Early Tech Adopters (especially journalists) Outsmart Themselves

Jason D. O'Grady's latest blog post, part of his "iPhone Diary", is an example of minor journalistic excess. While tech support problems must never be ignored or glossed over in favor of a corporation which can clearly afford to fix whatever product and service problems arise, what on earth does O'Grady think is going to happen when several million iPhone buyers activate, transfer numbers, etc,, etc., all within a 48 hour period in the U.S.? There are going to be a few screwups.

O'Grady complains about his particular aggravation as though it was unique to the iPhone. The problem is, O'Grady is not that naive. As a matter of fact he's an experienced and respected tech journalist. His complaint is real enough too, but is it worthy of a blog entry?
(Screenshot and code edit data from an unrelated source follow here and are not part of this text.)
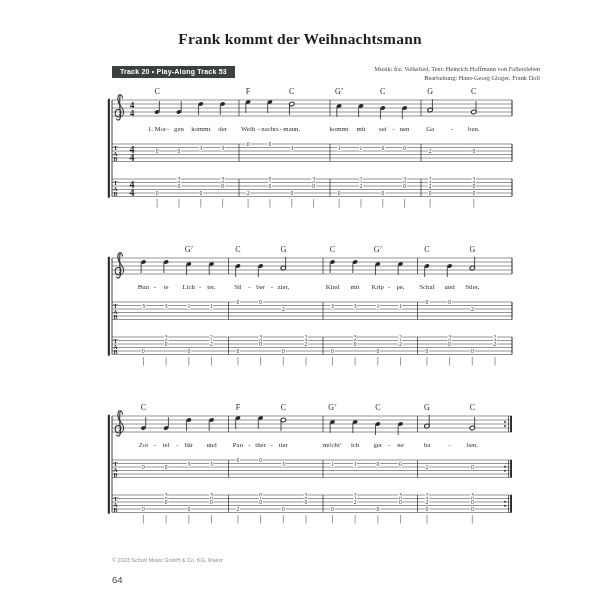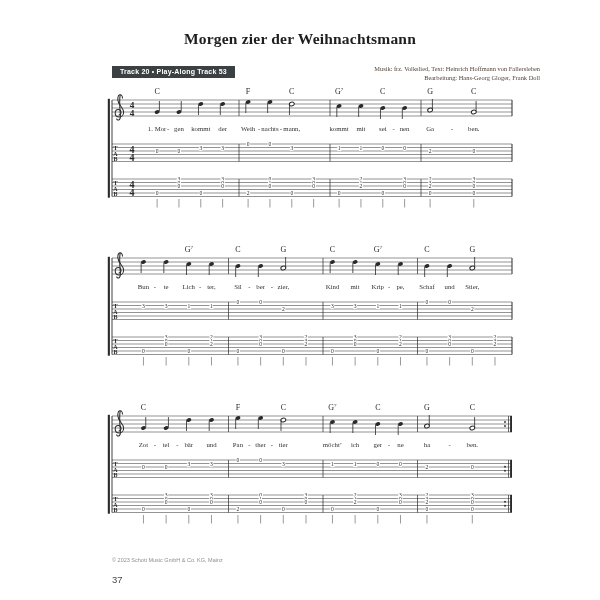--- a/index.html
+++ b/index.html
@@ -38,7 +38,7 @@
 <body>
 
 <div class="page">
-  <h1 class="title">Morgen zier der Weihnachtsmann</h1>
+  <h1 class="title">Frank kommt der Weihnachtsmann</h1>
   <div class="badge">Track 20 • Play-Along Track 53</div>
   <div class="credits">
     <div>Musik: frz. Volkslied, Text: Heinrich Hoffmann von Fallersleben</div>

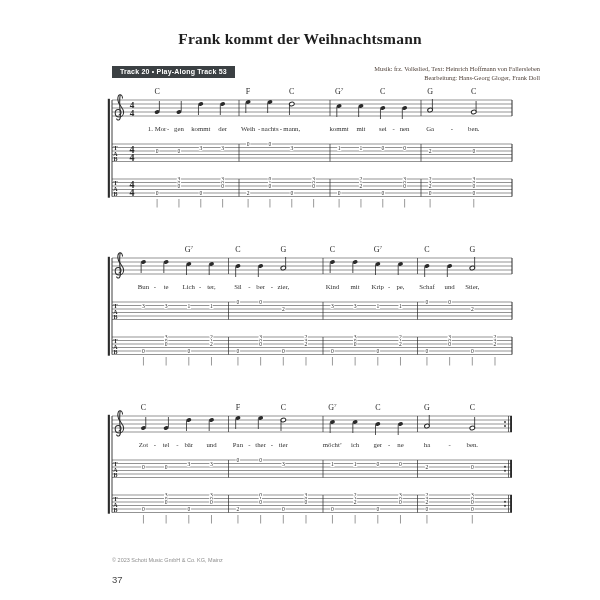--- a/index.html
+++ b/index.html
@@ -620,7 +620,7 @@
       </svg></div>
 
   <div class="copyright">© 2023 Schott Music GmbH &amp; Co. KG, Mainz</div>
-  <div class="pagenum">37</div>
+  <div class="pagenum">64</div>
 </div>
 
 </body></html>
Journalists want to be involved in the same sort of excitement that NASCAR fans enjoy, I suppose. But perceptibly excited complaining doesn't seem to be an impressive vehicle for such excitement. O'Grady is not alone. Dozens of tech journalists are bandwagon-ing over the iPhone (among other examples, witness CNET/Buzz Out Loud Veronica Belmont's daily iPhone chatter). It's not news. It doesn't serve consumers. It only serves Apple Corp.

How about if all the journalists out there who are in such a tizzy, desperate to write anything using the word "iPhone", simply back off for a couple of weeks and let the citizen consumers take over for a while? Revisit the iPhone buzz (if there is any left) in two weeks with a aggregated opinion gleaned from unexpurgated consumer and peer experience.

Journalists are driven by a never-ending onslaught of press releases, product releases, biased reviews, urgent editorial needs, and the competitive need to stay abreast of new information and products. That some of us make the mistake of complaining in public about boringly predictable technical and human problems is less a personal criticism of the writer than it is an indictment of a media information system which doesn't serve consumers very well.